§ **Work required**:
For the material below, output exactly the span from the line with "- macOS support" to the line with "- There is very", including both, and nothing besides.

§ **Records to process**:
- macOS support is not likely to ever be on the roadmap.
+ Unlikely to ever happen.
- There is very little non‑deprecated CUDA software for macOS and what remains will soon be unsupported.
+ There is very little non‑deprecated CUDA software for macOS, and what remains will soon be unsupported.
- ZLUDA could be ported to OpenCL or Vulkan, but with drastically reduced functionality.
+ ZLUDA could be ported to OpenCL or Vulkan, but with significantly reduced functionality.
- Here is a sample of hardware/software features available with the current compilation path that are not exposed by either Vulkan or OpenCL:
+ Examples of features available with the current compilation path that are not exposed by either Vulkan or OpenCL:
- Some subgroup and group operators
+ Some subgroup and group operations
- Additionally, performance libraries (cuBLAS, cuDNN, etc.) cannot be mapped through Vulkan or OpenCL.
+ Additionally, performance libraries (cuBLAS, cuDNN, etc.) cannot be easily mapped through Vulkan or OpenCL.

==

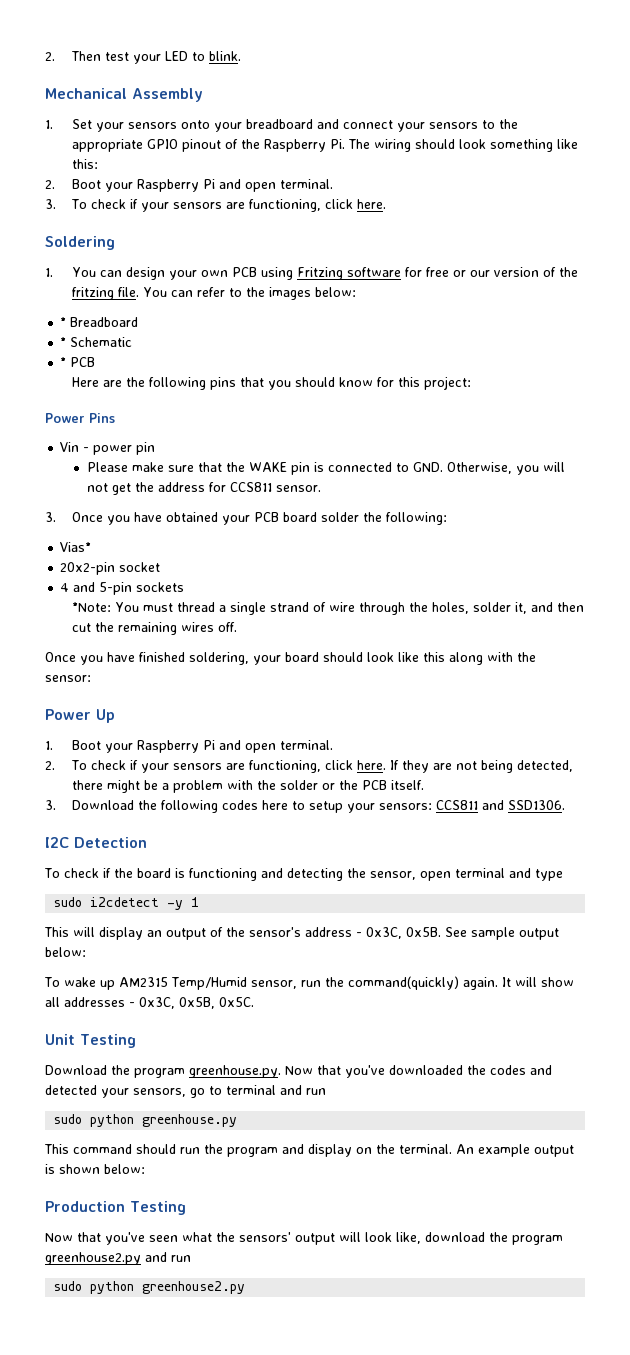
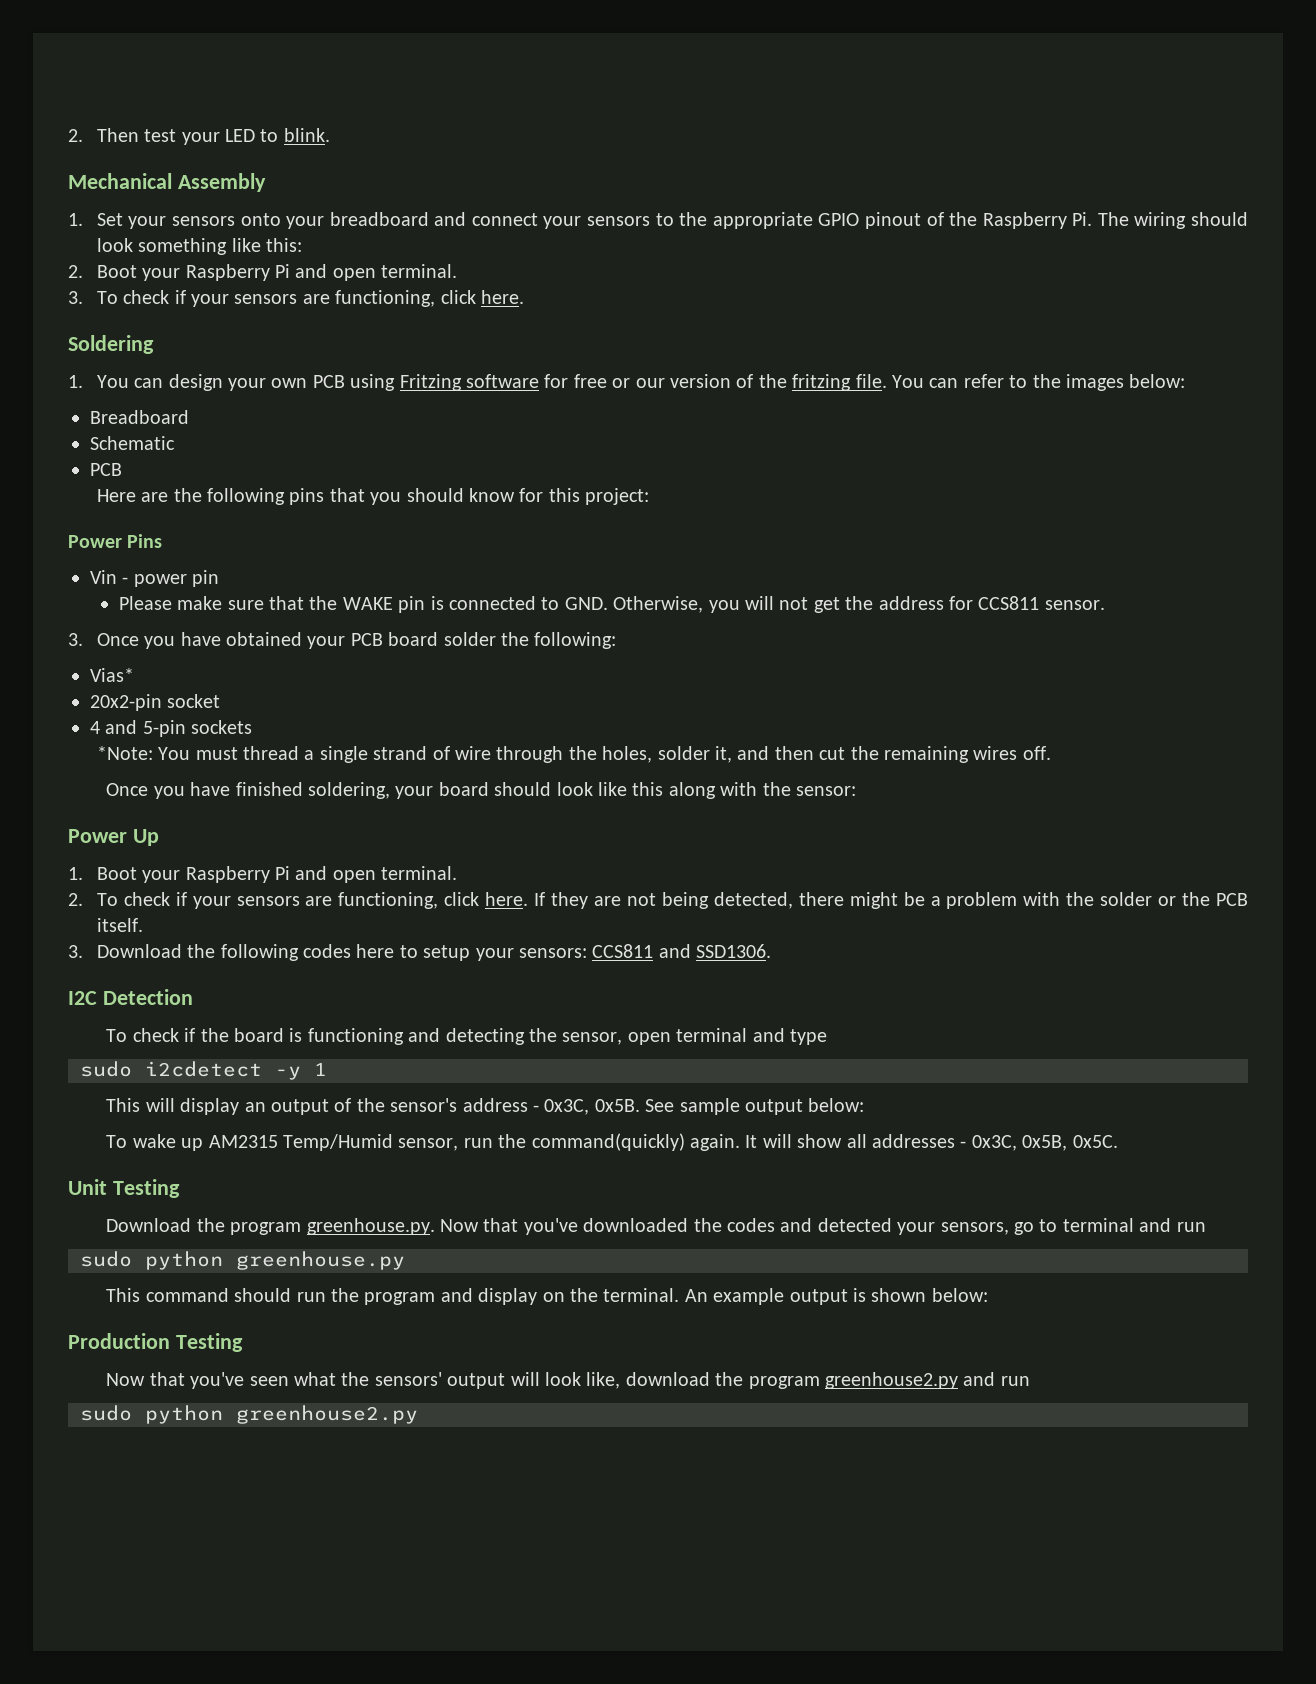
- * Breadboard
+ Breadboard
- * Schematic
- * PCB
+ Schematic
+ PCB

==

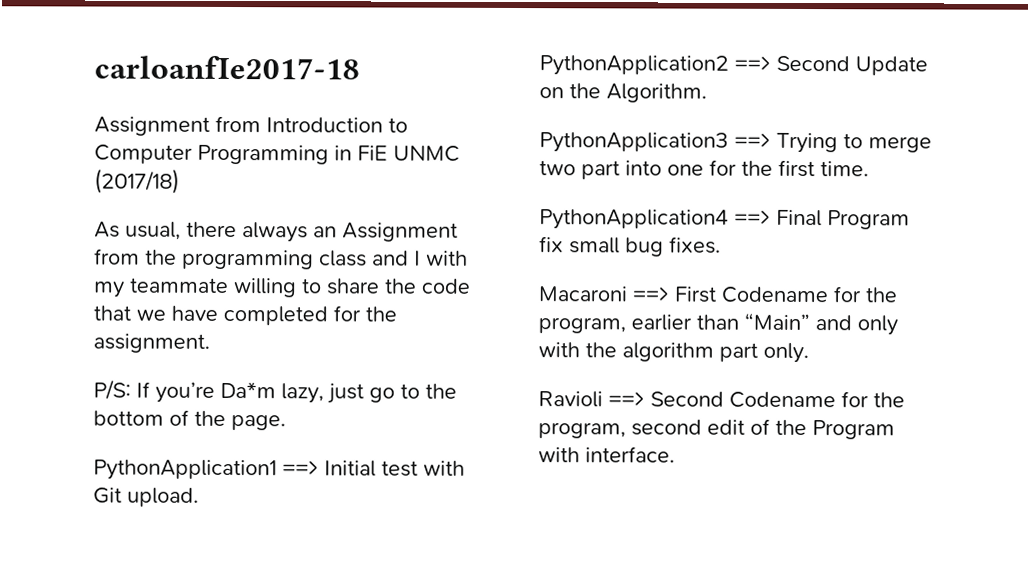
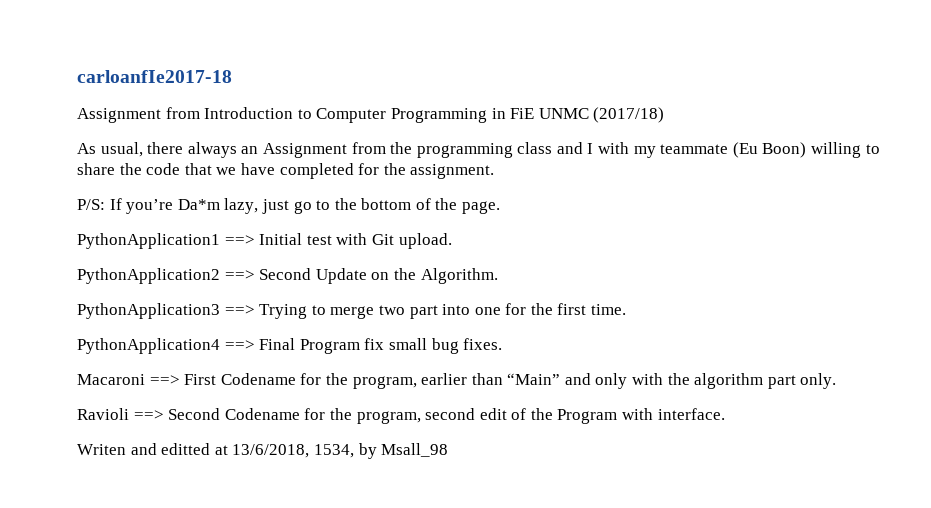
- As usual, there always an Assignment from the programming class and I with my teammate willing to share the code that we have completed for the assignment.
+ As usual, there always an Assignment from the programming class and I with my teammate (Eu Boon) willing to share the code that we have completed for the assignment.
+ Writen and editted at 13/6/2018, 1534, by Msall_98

§ **Result**:
- macOS support is not likely to ever be on the roadmap.
+ Unlikely to ever happen.
- There is very little non‑deprecated CUDA software for macOS and what remains will soon be unsupported.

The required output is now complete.